Eckert and Mauchley eventually formed their own company, which was then bought by the Rand Corporation. They produced the Universal Automatic Computer (UNIVAC), which was used for a broader variety of commercial applications. By 1957, 46 UNIVACs were in use.

In the late 1960s integrated circuits, tiny transistors and other electrical components arranged on a single chip of silicon, replaced individual transistors in computers. Integrated circuits became miniaturized, enabling more components to be designed into a single computer circuit.

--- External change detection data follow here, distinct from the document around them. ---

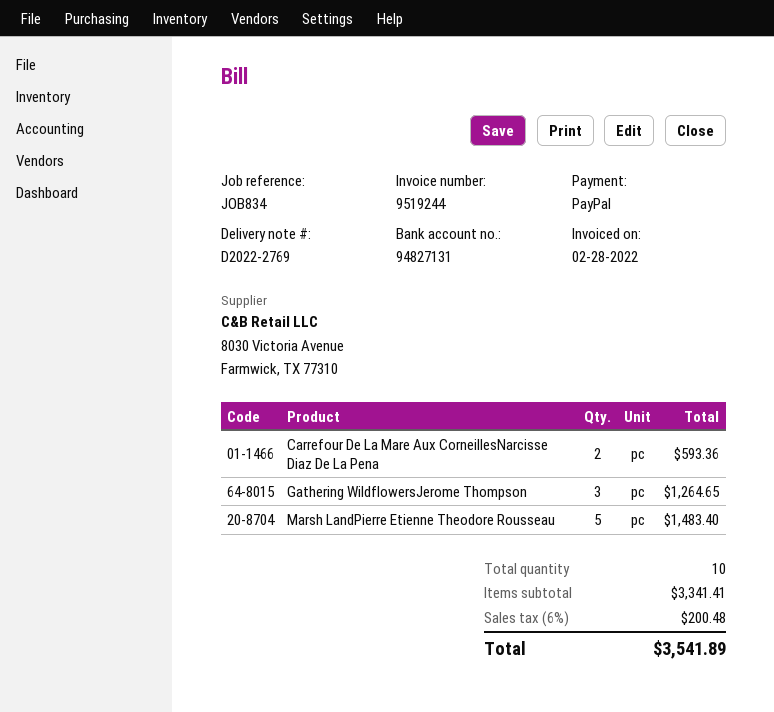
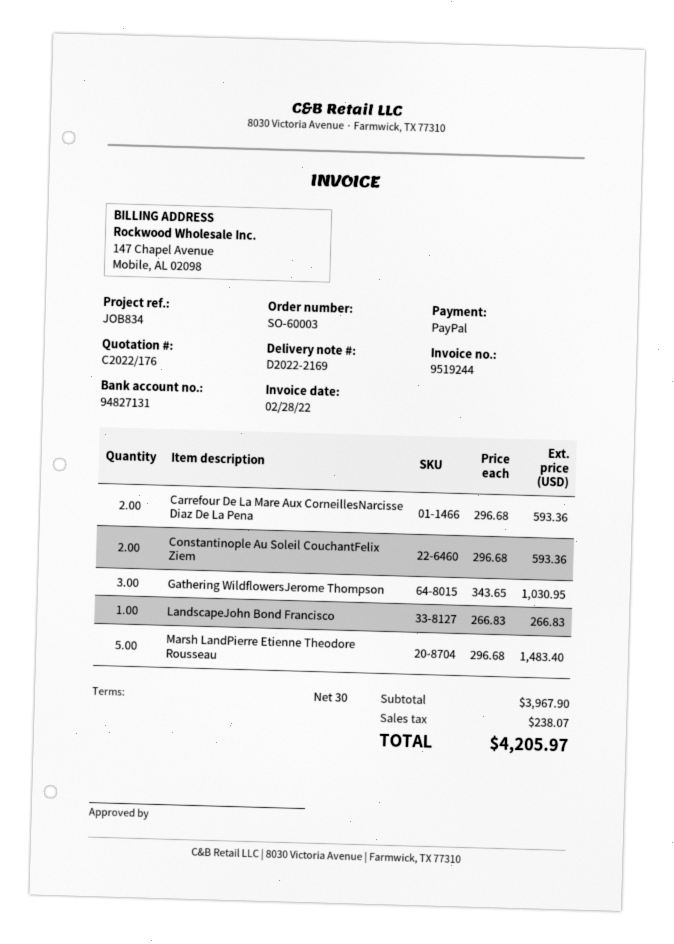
delivery note number: D2022-2769 -> D2022-2169
Gathering WildflowersJerome Thompson: 3 for 1264.65 -> 3 for 1030.95
Constantinople Au Soleil CouchantFelix Ziem: none -> 2 for 593.36
LandscapeJohn Bond Francisco: none -> 1 for 266.83
subtotal: 3341.41 -> 3967.90
tax: 200.48 -> 238.07
total: 3541.89 -> 4205.97

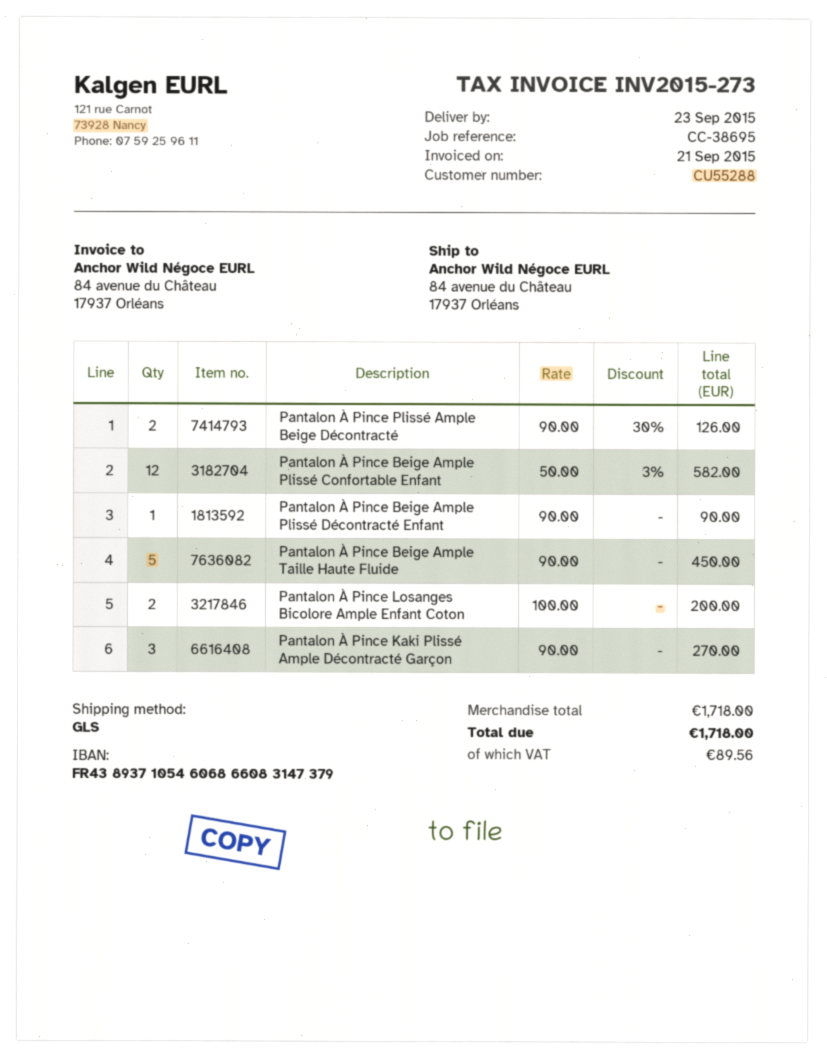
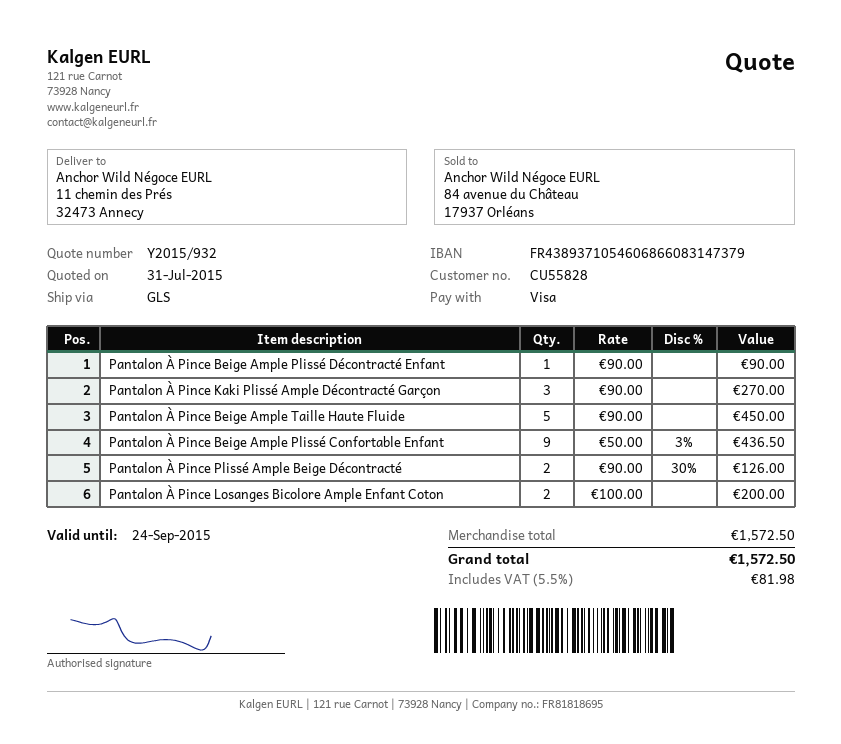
customer number: CU55288 -> CU55828
ship to: 84 avenue du Château, 17937 Orléans -> 11 chemin des Prés, 32473 Annecy
Pantalon À Pince Beige Ample Plissé Confortable Enfant: 12 x 50.00 - 3% = 582.00 -> 9 x 50.00 - 3% = 436.50
subtotal: 1718.00 -> 1572.50
tax: 89.56 -> 81.98
total: 1718.00 -> 1572.50

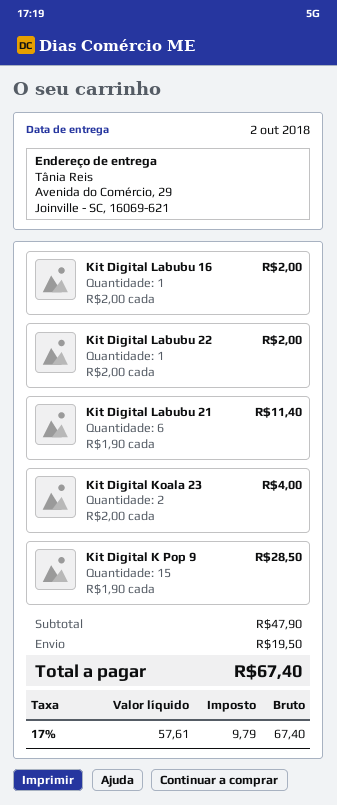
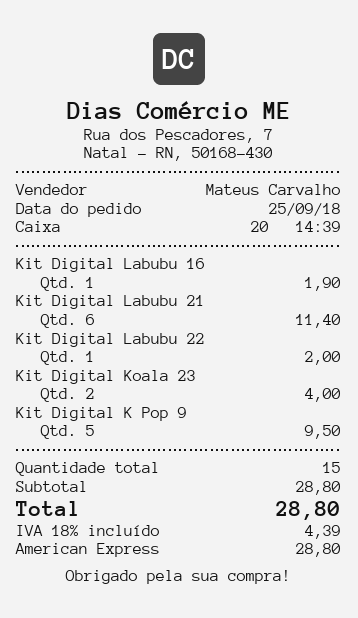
Kit Digital Labubu 16: 1 for 2.00 -> 1 for 1.90
Kit Digital K Pop 9: 15 for 28.50 -> 5 for 9.50
subtotal: 47.90 -> 28.80
shipping: 19.50 -> none
tax: 17% = 9.79 -> 18% = 4.39
total: 67.40 -> 28.80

In the 1970s refinements in integrated circuit technology led to the development of the modern microprocessor, integrated circuits that contained thousands of transistors. Modern microprocessors contain millions. For example, the Intel Pentium Pro, contains 5.5 million transistors; the UltraSparc-II, by Sun Microsystems, contains 5.4 million transistors; the PowerPC620, developed jointly by Apple, IBM, and Motorola, contains 7 million transistors; and the Digital Equipment Corporation's Alpha 21164A, contains 9.3 million transistors.

Dr. Ted Hoff doesn't work for Intel any more. After a brief stint at Atari, he's become chief technical officer and a consultant for a small California firm called Teklicon, specializing in patent research. He says he couldn't have anticipated what his microprocessor would become and there have been surprises--such as the amount of progress in miniaturization that has occurred (the first 4004 used gateways 10 microns wide compared to today's .35 microns). But he's even more delighted over the social impact microcomputers have had and continue to have.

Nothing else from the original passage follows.